Wikidata-Toolkit
Wikidata-Toolkit copied to clipboard
XMLStreamException exception when parsing revision dumps
When parsing some big revision dumps this error is raised:
sept. 23, 2016 7:05:46 PM org.wikidata.wdtk.dumpfiles.MwRevisionDumpFileProcessor processDumpFileContents
SEVERE: javax.xml.stream.XMLStreamException: ParseError at [row,col]:[291117,14066]
Message: JAXP00010004: The accumulated size of entities is "50 000 001" that exceeded the "50 000 000" limit set by "FEATURE_SECURE_PROCESSING".
It is probably because the XML files contains to many nodes with respect to the limit set by XML secure processing.
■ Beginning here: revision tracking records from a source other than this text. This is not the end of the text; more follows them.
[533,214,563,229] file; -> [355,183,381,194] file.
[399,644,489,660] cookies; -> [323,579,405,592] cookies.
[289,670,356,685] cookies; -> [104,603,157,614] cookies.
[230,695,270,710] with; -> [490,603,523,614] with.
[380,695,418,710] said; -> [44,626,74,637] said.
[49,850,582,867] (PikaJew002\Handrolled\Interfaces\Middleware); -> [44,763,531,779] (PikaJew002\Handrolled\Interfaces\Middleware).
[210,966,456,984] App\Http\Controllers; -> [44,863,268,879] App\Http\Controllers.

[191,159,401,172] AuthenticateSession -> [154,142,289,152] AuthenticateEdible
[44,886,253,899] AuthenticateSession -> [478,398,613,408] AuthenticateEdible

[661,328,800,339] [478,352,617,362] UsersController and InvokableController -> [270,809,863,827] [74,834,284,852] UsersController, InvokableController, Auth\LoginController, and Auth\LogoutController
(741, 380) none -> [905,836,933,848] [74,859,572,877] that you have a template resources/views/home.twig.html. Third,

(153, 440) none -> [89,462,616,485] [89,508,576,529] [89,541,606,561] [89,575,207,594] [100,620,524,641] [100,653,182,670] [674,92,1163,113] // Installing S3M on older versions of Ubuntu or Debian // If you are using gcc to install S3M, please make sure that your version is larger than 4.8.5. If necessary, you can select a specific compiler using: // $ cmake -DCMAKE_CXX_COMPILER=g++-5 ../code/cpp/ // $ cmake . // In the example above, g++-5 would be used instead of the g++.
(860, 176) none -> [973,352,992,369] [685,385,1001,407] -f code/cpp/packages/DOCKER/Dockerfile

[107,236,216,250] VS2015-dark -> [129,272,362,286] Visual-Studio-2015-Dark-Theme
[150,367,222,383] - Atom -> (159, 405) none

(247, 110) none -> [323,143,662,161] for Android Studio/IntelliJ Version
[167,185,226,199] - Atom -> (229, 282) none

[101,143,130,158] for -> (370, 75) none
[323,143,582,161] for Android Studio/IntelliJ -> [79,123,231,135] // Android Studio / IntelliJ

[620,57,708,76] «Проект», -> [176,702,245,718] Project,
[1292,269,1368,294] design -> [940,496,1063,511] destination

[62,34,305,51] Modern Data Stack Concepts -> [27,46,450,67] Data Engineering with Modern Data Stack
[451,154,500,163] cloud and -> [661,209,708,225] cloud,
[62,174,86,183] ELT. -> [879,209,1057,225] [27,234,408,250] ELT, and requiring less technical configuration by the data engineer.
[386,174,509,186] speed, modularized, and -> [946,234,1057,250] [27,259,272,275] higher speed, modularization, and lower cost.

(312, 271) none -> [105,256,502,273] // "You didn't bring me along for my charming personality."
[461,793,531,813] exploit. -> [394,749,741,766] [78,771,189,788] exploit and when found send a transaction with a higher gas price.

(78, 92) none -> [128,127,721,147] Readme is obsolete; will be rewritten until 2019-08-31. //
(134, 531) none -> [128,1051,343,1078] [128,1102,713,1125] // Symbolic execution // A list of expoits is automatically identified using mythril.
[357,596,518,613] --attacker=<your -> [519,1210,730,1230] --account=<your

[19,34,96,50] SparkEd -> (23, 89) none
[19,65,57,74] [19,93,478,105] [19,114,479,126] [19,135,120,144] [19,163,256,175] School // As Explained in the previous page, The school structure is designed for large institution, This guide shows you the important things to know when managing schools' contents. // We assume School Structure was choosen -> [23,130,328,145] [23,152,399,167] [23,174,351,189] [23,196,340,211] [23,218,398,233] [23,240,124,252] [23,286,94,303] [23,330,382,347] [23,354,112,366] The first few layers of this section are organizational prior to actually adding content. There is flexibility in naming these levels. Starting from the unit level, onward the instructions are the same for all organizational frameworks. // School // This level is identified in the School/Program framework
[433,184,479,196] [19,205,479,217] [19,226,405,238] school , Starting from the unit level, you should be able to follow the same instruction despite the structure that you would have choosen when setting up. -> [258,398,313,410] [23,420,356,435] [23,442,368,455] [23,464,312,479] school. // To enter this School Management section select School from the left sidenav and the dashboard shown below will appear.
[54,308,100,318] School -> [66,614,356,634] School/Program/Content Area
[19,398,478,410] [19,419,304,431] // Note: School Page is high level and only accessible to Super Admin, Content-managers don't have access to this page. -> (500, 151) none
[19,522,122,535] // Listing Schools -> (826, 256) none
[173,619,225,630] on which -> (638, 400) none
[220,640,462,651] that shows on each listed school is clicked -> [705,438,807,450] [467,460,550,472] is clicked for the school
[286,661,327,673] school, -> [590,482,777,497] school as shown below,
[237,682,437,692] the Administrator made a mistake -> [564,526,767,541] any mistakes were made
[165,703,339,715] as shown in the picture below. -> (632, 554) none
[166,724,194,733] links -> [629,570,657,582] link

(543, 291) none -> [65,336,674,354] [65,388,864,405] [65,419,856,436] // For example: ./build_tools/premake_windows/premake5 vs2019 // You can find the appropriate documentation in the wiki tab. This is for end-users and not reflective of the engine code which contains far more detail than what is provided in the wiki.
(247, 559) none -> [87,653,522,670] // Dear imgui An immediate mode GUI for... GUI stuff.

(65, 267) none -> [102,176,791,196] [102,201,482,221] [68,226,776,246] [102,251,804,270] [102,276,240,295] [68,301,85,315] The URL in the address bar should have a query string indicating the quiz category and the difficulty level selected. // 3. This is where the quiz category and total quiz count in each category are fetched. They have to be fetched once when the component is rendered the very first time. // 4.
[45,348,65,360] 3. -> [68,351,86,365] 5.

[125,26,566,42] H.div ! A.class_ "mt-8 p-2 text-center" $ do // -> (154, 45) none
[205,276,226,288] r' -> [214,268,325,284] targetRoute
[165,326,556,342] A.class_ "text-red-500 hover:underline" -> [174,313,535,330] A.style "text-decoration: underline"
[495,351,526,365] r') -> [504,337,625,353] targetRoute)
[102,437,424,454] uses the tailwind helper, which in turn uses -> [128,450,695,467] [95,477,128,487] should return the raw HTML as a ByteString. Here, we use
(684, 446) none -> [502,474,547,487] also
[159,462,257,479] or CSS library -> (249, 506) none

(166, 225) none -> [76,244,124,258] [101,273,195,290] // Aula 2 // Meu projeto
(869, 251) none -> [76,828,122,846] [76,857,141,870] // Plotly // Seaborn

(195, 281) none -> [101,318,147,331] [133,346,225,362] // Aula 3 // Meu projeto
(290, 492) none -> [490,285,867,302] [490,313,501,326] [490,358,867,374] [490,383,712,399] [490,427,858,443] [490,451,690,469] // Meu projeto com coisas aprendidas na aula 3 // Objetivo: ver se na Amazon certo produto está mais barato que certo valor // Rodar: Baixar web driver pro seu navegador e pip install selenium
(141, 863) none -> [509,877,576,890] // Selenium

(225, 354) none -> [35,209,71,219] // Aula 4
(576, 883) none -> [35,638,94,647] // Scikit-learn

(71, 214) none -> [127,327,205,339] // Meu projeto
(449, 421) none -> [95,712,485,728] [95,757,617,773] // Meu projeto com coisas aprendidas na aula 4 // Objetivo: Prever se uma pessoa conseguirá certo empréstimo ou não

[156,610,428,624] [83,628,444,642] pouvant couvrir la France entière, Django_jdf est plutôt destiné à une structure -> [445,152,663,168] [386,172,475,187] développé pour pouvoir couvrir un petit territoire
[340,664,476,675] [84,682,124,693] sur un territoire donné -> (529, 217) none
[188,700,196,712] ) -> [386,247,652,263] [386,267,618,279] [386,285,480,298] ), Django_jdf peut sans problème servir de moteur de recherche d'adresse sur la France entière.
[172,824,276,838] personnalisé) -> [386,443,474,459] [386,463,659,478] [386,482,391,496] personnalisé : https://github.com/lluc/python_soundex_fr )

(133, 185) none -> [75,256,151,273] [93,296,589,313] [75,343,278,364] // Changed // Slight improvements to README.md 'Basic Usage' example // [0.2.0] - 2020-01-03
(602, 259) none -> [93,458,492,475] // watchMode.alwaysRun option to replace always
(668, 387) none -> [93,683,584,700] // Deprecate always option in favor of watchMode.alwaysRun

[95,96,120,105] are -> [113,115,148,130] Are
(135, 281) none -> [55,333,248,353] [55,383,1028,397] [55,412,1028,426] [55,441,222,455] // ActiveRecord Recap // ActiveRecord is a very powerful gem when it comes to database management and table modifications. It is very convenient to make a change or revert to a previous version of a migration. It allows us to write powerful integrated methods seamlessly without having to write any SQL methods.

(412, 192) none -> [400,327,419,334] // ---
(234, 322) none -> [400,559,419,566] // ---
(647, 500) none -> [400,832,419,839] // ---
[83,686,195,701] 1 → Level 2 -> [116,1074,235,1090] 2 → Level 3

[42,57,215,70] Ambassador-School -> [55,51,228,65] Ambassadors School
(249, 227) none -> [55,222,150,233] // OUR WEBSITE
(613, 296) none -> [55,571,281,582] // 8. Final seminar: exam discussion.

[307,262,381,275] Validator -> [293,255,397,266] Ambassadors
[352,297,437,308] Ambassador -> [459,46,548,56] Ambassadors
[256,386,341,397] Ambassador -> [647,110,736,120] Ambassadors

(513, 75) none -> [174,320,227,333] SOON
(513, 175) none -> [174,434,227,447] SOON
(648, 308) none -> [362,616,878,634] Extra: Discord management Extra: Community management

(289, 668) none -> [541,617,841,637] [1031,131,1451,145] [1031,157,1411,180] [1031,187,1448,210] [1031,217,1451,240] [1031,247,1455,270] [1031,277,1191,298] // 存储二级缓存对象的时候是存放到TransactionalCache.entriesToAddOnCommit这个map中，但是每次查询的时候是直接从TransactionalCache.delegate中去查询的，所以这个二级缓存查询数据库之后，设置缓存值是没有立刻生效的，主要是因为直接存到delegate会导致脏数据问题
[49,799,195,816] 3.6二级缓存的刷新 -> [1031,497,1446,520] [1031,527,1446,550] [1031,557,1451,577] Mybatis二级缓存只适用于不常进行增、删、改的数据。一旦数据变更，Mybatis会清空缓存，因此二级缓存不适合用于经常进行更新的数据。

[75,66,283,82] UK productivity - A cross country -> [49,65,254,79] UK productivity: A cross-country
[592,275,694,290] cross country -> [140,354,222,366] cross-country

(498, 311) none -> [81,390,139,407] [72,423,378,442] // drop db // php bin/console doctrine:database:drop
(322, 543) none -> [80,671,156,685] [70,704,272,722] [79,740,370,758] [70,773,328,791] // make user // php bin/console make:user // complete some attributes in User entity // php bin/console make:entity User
We should probably set XMLConstants.FEATURE_SECURE_PROCESSING option to false as Wikimedia dump should be trustable.
Maybe our solution works here as well https://github.com/dbpedia/extraction-framework/issues/487#issuecomment-255297245
@jimkont Thanks for pointing this out.
@Tpt If you have time to try this, it would be very much appreciated.
It works great using the parameter -Djdk.xml.entityExpansionLimit=2147480000 when running JARs that uses WDTK.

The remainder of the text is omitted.